Tracey also touched upon the broader cultural significance of the award. In an age of rising anti-science sentiment, he believes that storytelling—sharing the human, often grueling, reality of scientific discovery—is essential to maintaining public trust. "Stories have to be told, or they are lost," he emphasized. By awarding scientists who have demonstrably changed the course of human health, the prize serves as a beacon of what is possible when persistence is combined with scientific rigor.
Future Implications: The Next Transformative Therapy
Looking ahead, the conversation at the awards ceremony shifted toward the future of cell therapy. Both honorees expressed optimism regarding in vivo CAR T-cell therapy, where the genetic engineering occurs directly inside the patient rather than in a laboratory incubator.

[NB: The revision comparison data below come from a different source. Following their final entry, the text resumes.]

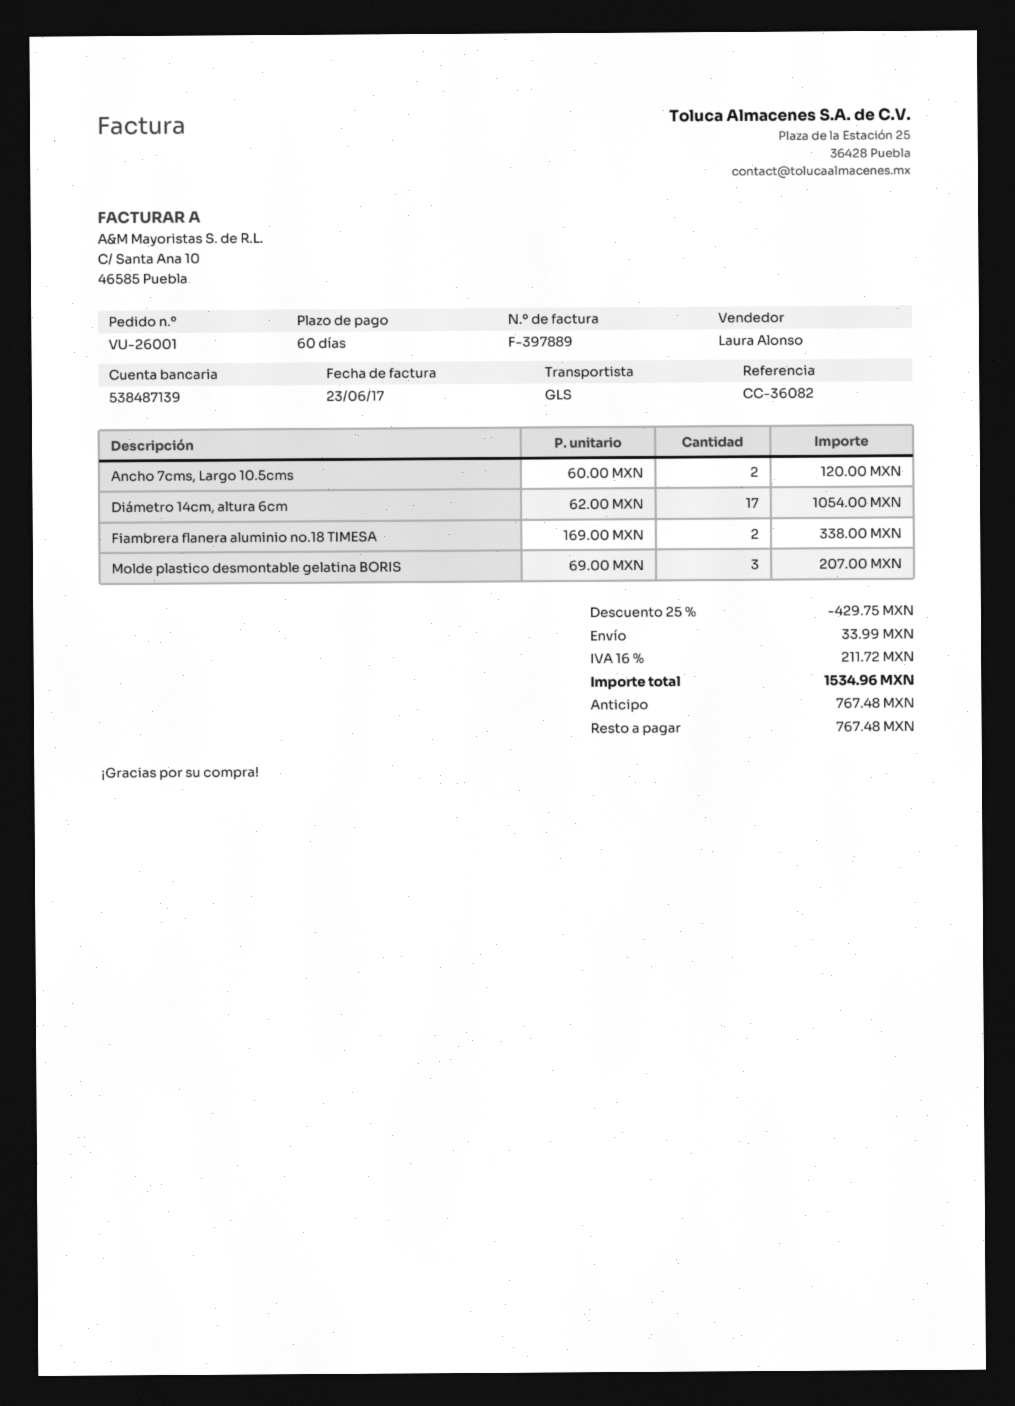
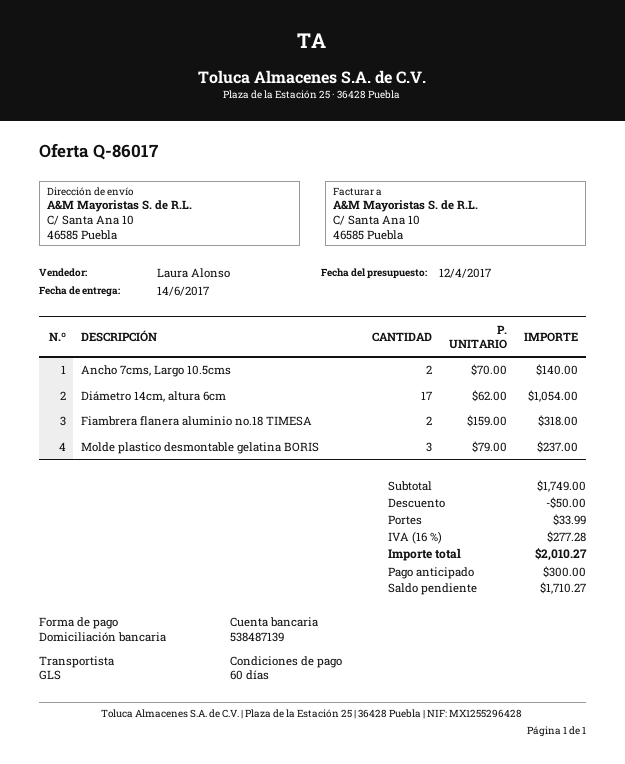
Ancho 7cms, Largo 10.5cms: 2 x 60.00 = 120.00 -> 2 x 70.00 = 140.00
Fiambrera flanera aluminio no.18 TIMESA: 2 x 169.00 = 338.00 -> 2 x 159.00 = 318.00
Molde plastico desmontable gelatina BORIS: 3 x 69.00 = 207.00 -> 3 x 79.00 = 237.00
discount: 429.75 -> 50.00
tax: 16% = 211.72 -> 16% = 277.28
total: 1534.96 -> 2010.27
deposit: 767.48 -> 300.00
balance: 767.48 -> 1710.27

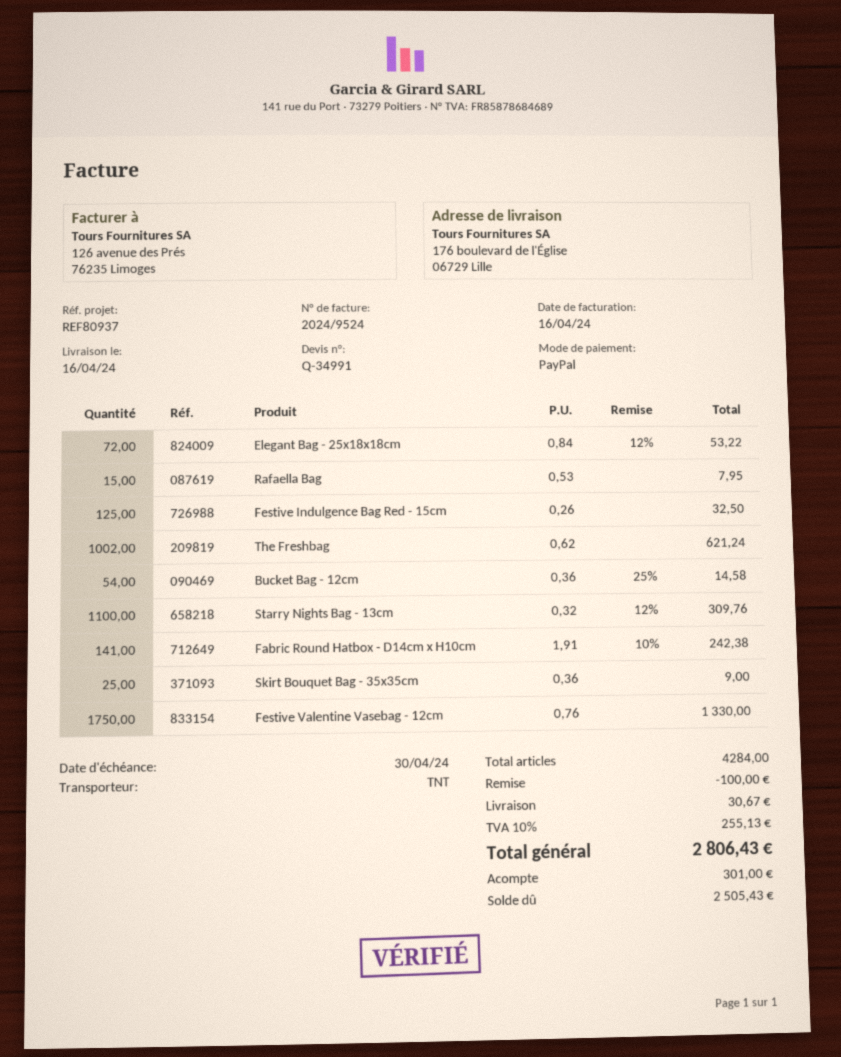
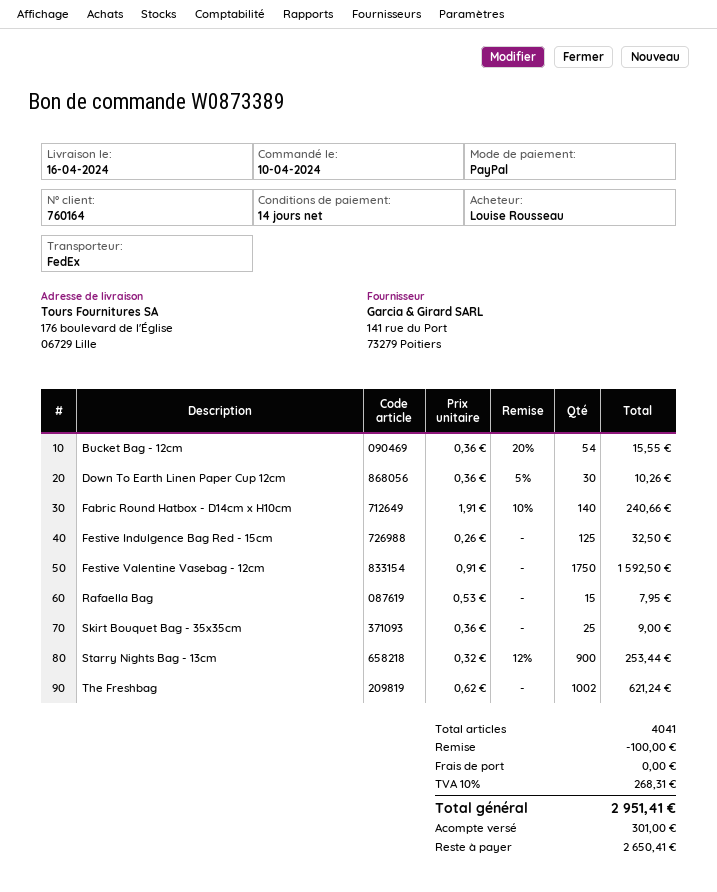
shipping method: TNT -> FedEx
Elegant Bag - 25x18x18cm: 72 x 0.84 - 12% = 53.22 -> none
Bucket Bag - 12cm: 54 x 0.36 - 25% = 14.58 -> 54 x 0.36 - 20% = 15.55
Starry Nights Bag - 13cm: 1100 x 0.32 - 12% = 309.76 -> 900 x 0.32 - 12% = 253.44
Fabric Round Hatbox - D14cm x H10cm: 141 x 1.91 - 10% = 242.38 -> 140 x 1.91 - 10% = 240.66
Festive Valentine Vasebag - 12cm: 1750 x 0.76 = 1330.00 -> 1750 x 0.91 = 1592.50
Down To Earth Linen Paper Cup 12cm: none -> 30 x 0.36 - 5% = 10.26
total quantity: 4284 -> 4041
shipping: 30.67 -> 0.00
tax: 10% = 255.13 -> 10% = 268.31
total: 2806.43 -> 2951.41
balance: 2505.43 -> 2650.41

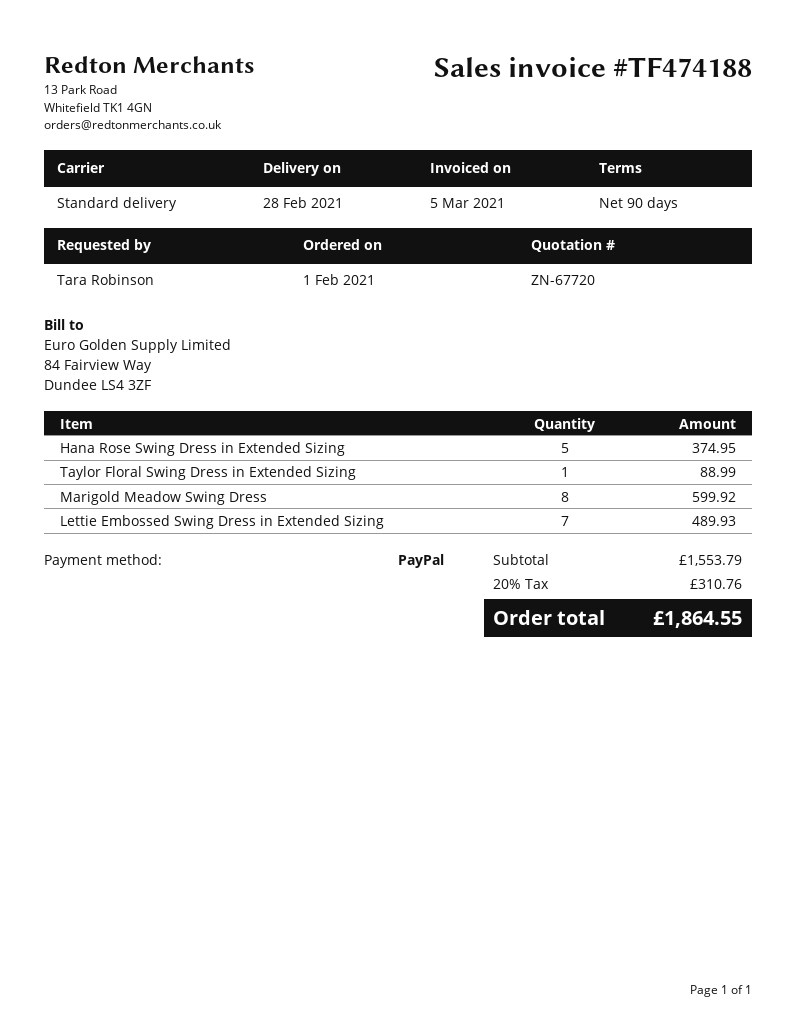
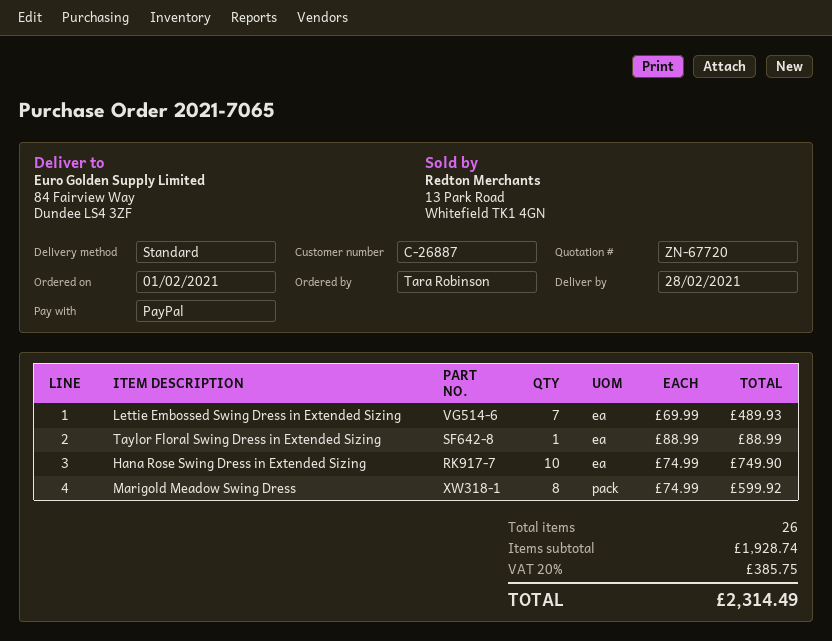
Hana Rose Swing Dress in Extended Sizing: 5 for 374.95 -> 10 for 749.90
subtotal: 1553.79 -> 1928.74
tax: 20% = 310.76 -> 20% = 385.75
total: 1864.55 -> 2314.49

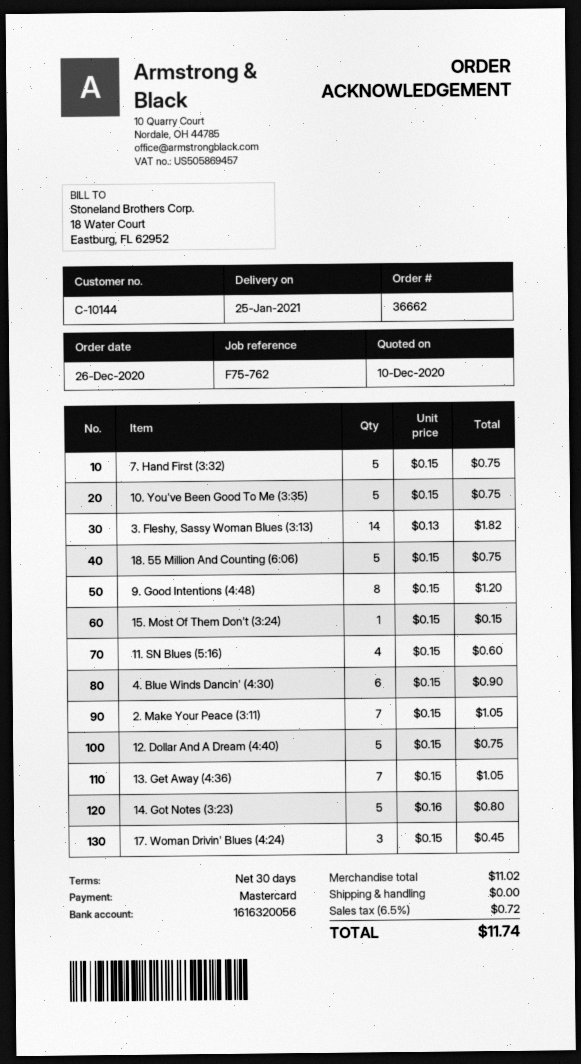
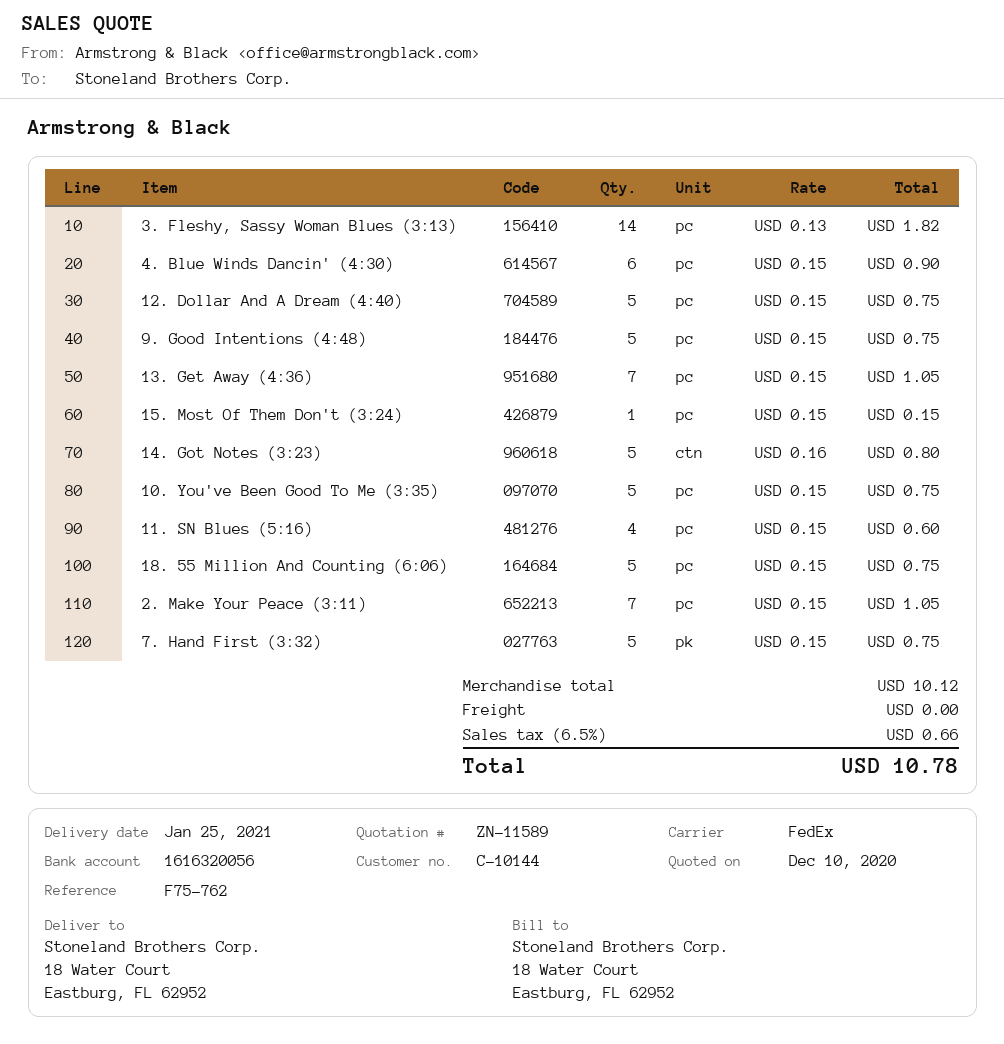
9. Good Intentions (4:48): 8 x 0.15 = 1.20 -> 5 x 0.15 = 0.75
17. Woman Drivin' Blues (4:24): 3 x 0.15 = 0.45 -> none
subtotal: 11.02 -> 10.12
tax: 6.5% = 0.72 -> 6.5% = 0.66
total: 11.74 -> 10.78

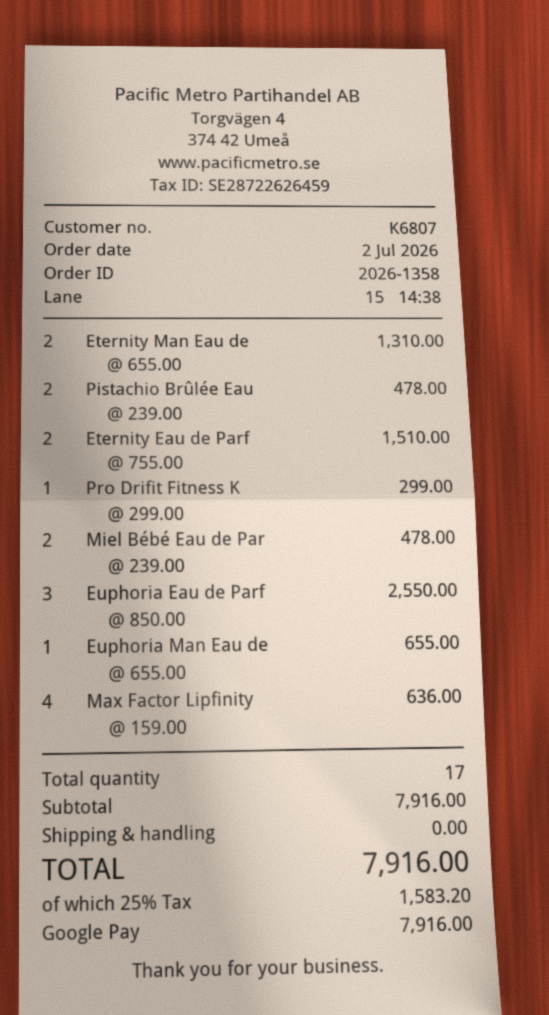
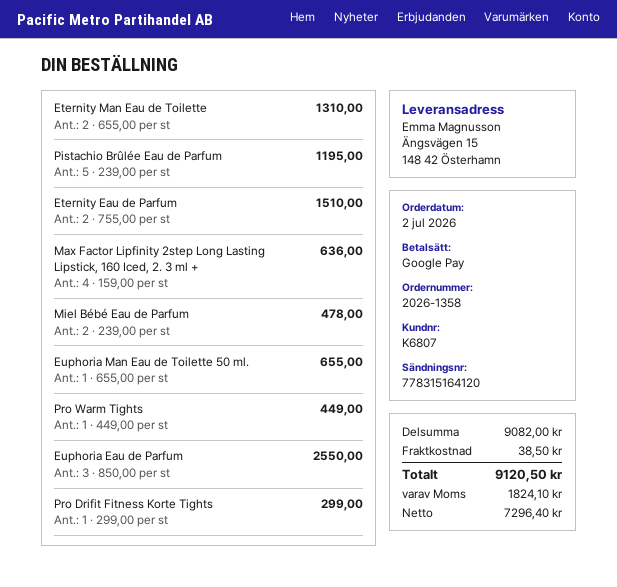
Pistachio Brûlée Eau: 2 x 239.00 = 478.00 -> 5 x 239.00 = 1195.00
Pro Warm Tights: none -> 1 x 449.00 = 449.00
subtotal: 7916.00 -> 9082.00
shipping: 0.00 -> 38.50
tax: 1583.20 -> 1824.10
total: 7916.00 -> 9120.50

"It’s very early, but it’s exciting," June said. "There are ten times more people with autoimmune diseases than cancer. If we can make these therapies cheaper and more readily available through in vivo approaches, we have the potential to impact millions of lives."

Sadelain added that the field is also looking beyond oncology to neurodegenerative diseases and organ transplantation. However, he cautioned that success depends on solving the manufacturing bottleneck. "If this starts working for more common diseases, we are going to hit a wall," Sadelain noted. "We need to explore allogeneic cells from healthy donors or pluripotent stem cells to scale these therapies to the necessary level."
As the event concluded, the atmosphere was one of profound anticipation. The 13th Ross Prize served as a reminder that while the scientific journey is long—often spanning decades of failure and skepticism—the result is the creation of a new medical language. As Sadelain noted, "These molecules keep getting better and better. We need persistence, we need potency, and we need to keep our eyes on the patient."
For June and Sadelain, the award was not just a celebration of their own contributions, but a tribute to the collective effort of the thousands of researchers who refused to give up. The next chapter of medicine is already being written, and it is being built on the very foundation of the cellular therapies they pioneered. As the committee begins the process of selecting candidates for the 14th annual Ross Prize, the bar remains set at the highest possible level: scientific excellence, patient impact, and the courage to endure.